Bug 1780022

Summary: An internal retry to run VM is ignoring ignition payload, RHCOS goes into emergency
Product: [oVirt] ovirt-engine Reporter: Roy Golan <rgolan>
Component: BLL.VirtAssignee: Liran Rotenberg <lrotenbe>
Status: CLOSED CURRENTRELEASE QA Contact: Nisim Simsolo <nsimsolo>
Severity: high Docs Contact:
Priority: unspecified    
Version: 4.3.7.2CC: bugs, dfodor, nsimsolo, rbarry
Target Milestone: ovirt-4.4.0Flags: pm-rhel: ovirt-4.4+
Target Release: ---   
Hardware: Unspecified   
OS: Unspecified   
Whiteboard:
Fixed In Version: rhv-4.4.0-29 Doc Type: No Doc Update
Doc Text:
Story Points: ---
Clone Of: Environment:
Last Closed: 2020-05-20 20:04:17 UTC Type: Bug
Regression: --- Mount Type: ---
Documentation: --- CRM:
Verified Versions: Category: ---
oVirt Team: Virt RHEL 7.3 requirements from Atomic Host:
Cloudforms Team: --- Target Upstream Version:
Embargoed:
Bug Depends On:    
Bug Blocks: 1726907    

Description Roy Golan 2019-12-05 09:22:31 UTC
Description of problem:

An RHCOS VM which is run for the first time, with ignition set correctly 
in custom_script will fail to start, if it entered the 'retry' mechanism.
The engine starts a VM on vdsm, but for some errors on the machine it may fail, before reporting a status 'Running' from libvirt, and in that case the engine
retries to run the VM on a different host. 
On that retry the ignition payload is lost, probably because we already 
saved the state the 'initial run' already done, which is obvisously wrong because the VM didn't run.

Version-Release number of selected component (if applicable):


Steps to Reproduce:
1. Have 2 hosts
2. Create an RHCOS VM with custom_script with basic ignition  https://coreos.com/ignition/docs/latest/examples.html

2. hack vdsm to fail the VM or kill the qemu process manually on command line 
3. watch the VM restarts on the other host, examine the domainXML passed in the engine.log.
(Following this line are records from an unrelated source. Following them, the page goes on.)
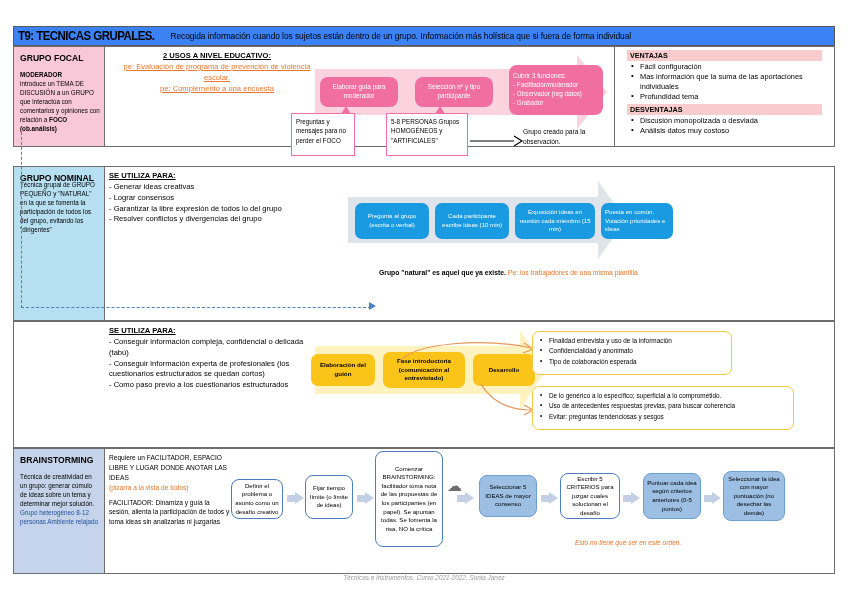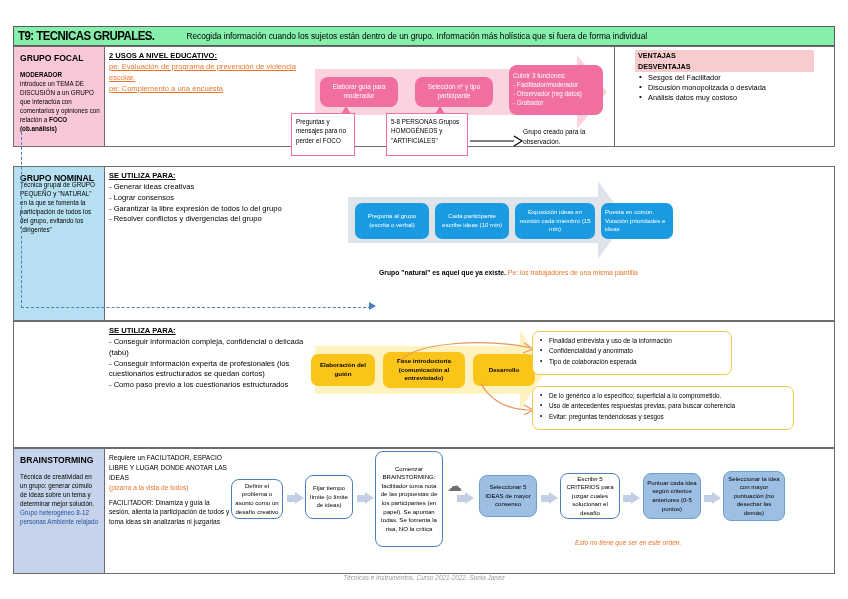--- a/index.html
+++ b/index.html
@@ -7,29 +7,29 @@
     width: 848px; height: 599px;
     background: #ffffff;
     font-family: "Liberation Sans", sans-serif;
     overflow: hidden;
   }
   .page { position: relative; width: 848px; height: 599px; background:#fff; }
 
   
   .header {
     position:absolute; left:13px; top:26px; width:822px; height:20px;
-    border:1px solid #5a5a5a; background:#86efac;
+    border:1px solid #5a5a5a; background:#3b82f6;
     display:flex; align-items:center; padding-left:4px; gap:4px;
   }
   .hdr-title {
     font-weight:bold; font-size:12.5px; letter-spacing:-0.6px;
     color:#000; transform: scaleX(0.92); transform-origin:left center;
     white-space:nowrap;
   }
-  .hdr-sub { font-size:8.4px; color:#000; white-space:nowrap; letter-spacing:-0.05px;margin-left:16px; }
+  .hdr-sub { font-size:8.4px; color:#000; white-space:nowrap; letter-spacing:-0.05px; }
 
   
   .grid { position:absolute; left:13px; top:46px; width:822px; height:516px; }
   .row { position:absolute; left:0; width:822px; border:1px solid #6d6d6d; background:#fff; }
   .row.r1 { top:0;   height:101px; }
   .row.r2 { top:120px; height:155px; }
   .row.r3 { top:275px; height:127px; }
   .row.r4 { top:402px; height:126px; }
 
   .labelcell {
@@ -43,26 +43,26 @@
 
   .lc-title { font-weight:bold; font-size:8.6px; color:#000; line-height:1.25; margin-bottom:6px; }
   .lc-title.small { font-size:8.2px; }
   .lc-body { font-size:6.3px; line-height:1.45; color:#000; }
   .lc-body b { font-weight:bold; }
   .lc-body .blue { color:#1f4e9c; }
 
   .content { position:absolute; left:91px; top:0; right:0; height:100%; }
 
   
-  .r1 .col-text { position:absolute; left:4px; top:4px; width:200px; }
+  .r1 .col-text { position:absolute; left:12px; top:4px; width:200px;text-align:center; }
   .ul-head { font-size:7.6px; font-weight:bold; text-decoration:underline; color:#000; margin-bottom:2px; }
   .bl { font-size:7.6px; line-height:1.42; color:#000; }
   .bl .or { color:#e8762c;text-decoration:underline; }
 
-  .r1 .rightcol { position:absolute; right:0; top:0; width:220px; height:100%; border-left:1px solid #6d6d6d; padding:3px 20px; }
+  .r1 .rightcol { position:absolute; right:0; top:0; width:220px; height:100%; border-left:1px solid #6d6d6d; padding:3px 12px; }
   .vt-head { background:#f8cccc; font-weight:bold; font-size:7.2px; padding:1px 3px; color:#000; }
   .vt-list { list-style:none; margin:1px 0 2px 0; }
   .vt-list li { font-size:7.4px; line-height:1.35; padding-left:13px; position:relative; color:#000; }
   .vt-list li:before { content:"\2022"; position:absolute; left:4px; top:-1px; font-size:8px; }
 
   
   .arrowband-pink {
     position:absolute; left:210px; top:22px; width:262px; height:46px;
     background:#fbd3de;
   }
@@ -234,23 +234,27 @@
         <div class="callout c2">5-8 PERSONAS Grupos HOMOGÉNEOS y "ARTIFICIALES"</div>
 
         <svg style="position:absolute;left:365px;top:88px;" width="56" height="18">
           <path d="M0,6 L44,6" stroke="#000" stroke-width="1.2" fill="none"></path>
           <path d="M44,1 L52,6 L44,11" stroke="#000" stroke-width="1.2" fill="none"></path>
         </svg>
         <div class="blacktext bt1">Grupo creado para la observación.</div>
 
         <div class="rightcol">
           <div class="vt-head">VENTAJAS</div>
+          <ul class="vt-list">
+            <li>Fácil configuración</li>
+            <li>Mas información que la suma de las aportaciones individuales</li>
+            <li>Profundidad tema</li>
+          </ul>
           <div class="vt-head">DESVENTAJAS</div>
           <ul class="vt-list">
-            <li>Sesgos del Facilitador</li>
             <li>Discusión monopolizada o desviada</li>
             <li>Análisis datos muy costoso</li>
           </ul>
         </div>
       </div>
     </div>
 
     <div class="row r2">
       <div class="labelcell lc-blue">
         <div class="lc-title">GRUPO NOMINAL</div>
Its base64

Actual results:
the custom_script is different, VM will fail to start


Expected results:
Since we don't know exactly when the initialization did run, but we can be sure the initialization didn't run if the VM didn't reach the status of Running, we must make sure the VM.isInitialized is set correctly.

Additional info:

Comment 1 Roy Golan 2019-12-05 09:28:47 UTC
Might happen on a single host just as well.

Workaround with RunOnce, possible choosing a known to work host.

Comment 2 RHV bug bot 2020-01-24 19:50:11 UTC
INFO: Bug status wasn't changed from MODIFIED to ON_QA due to the following reason:

[Tag 'ovirt-engine-4.4.0' doesn't contain patch 'https://gerrit.ovirt.org/105857']
gitweb: https://gerrit.ovirt.org/gitweb?p=ovirt-engine.git;a=shortlog;h=refs/tags/ovirt-engine-4.4.0

For more info please contact: infra

Comment 4 Nisim Simsolo 2020-05-03 14:38:41 UTC
Verified:
ovirt-engine-4.4.0-0.33.master.el8ev
qemu-kvm-4.2.0-19.module+el8.2.0+6296+6b821950.x86_64
vdsm-4.40.13-1.el8ev.x86_64
libvirt-daemon-6.0.0-17.module+el8.2.0+6257+0d066c28.x86_64

Verification scenraio:
1. Create an RHCOS VM with custom_script with basic ignition 
2. Run VM and verify VM is running with ignition script correctly.
3. Kill vdsm proccess on the host. 
4. Run the VM again on a different host and verify VM is running with ignition script correctly.
5. Migrate VM to different host. 
6. Power off and run the VM. Verify VM is running with ignition script correctly.

Comment 5 Sandro Bonazzola 2020-05-20 20:04:17 UTC
This bugzilla is included in oVirt 4.4.0 release, published on May 20th 2020.

Since the problem described in this bug report should be
resolved in oVirt 4.4.0 release, it has been closed with a resolution of CURRENT RELEASE.

If the solution does not work for you, please open a new bug report.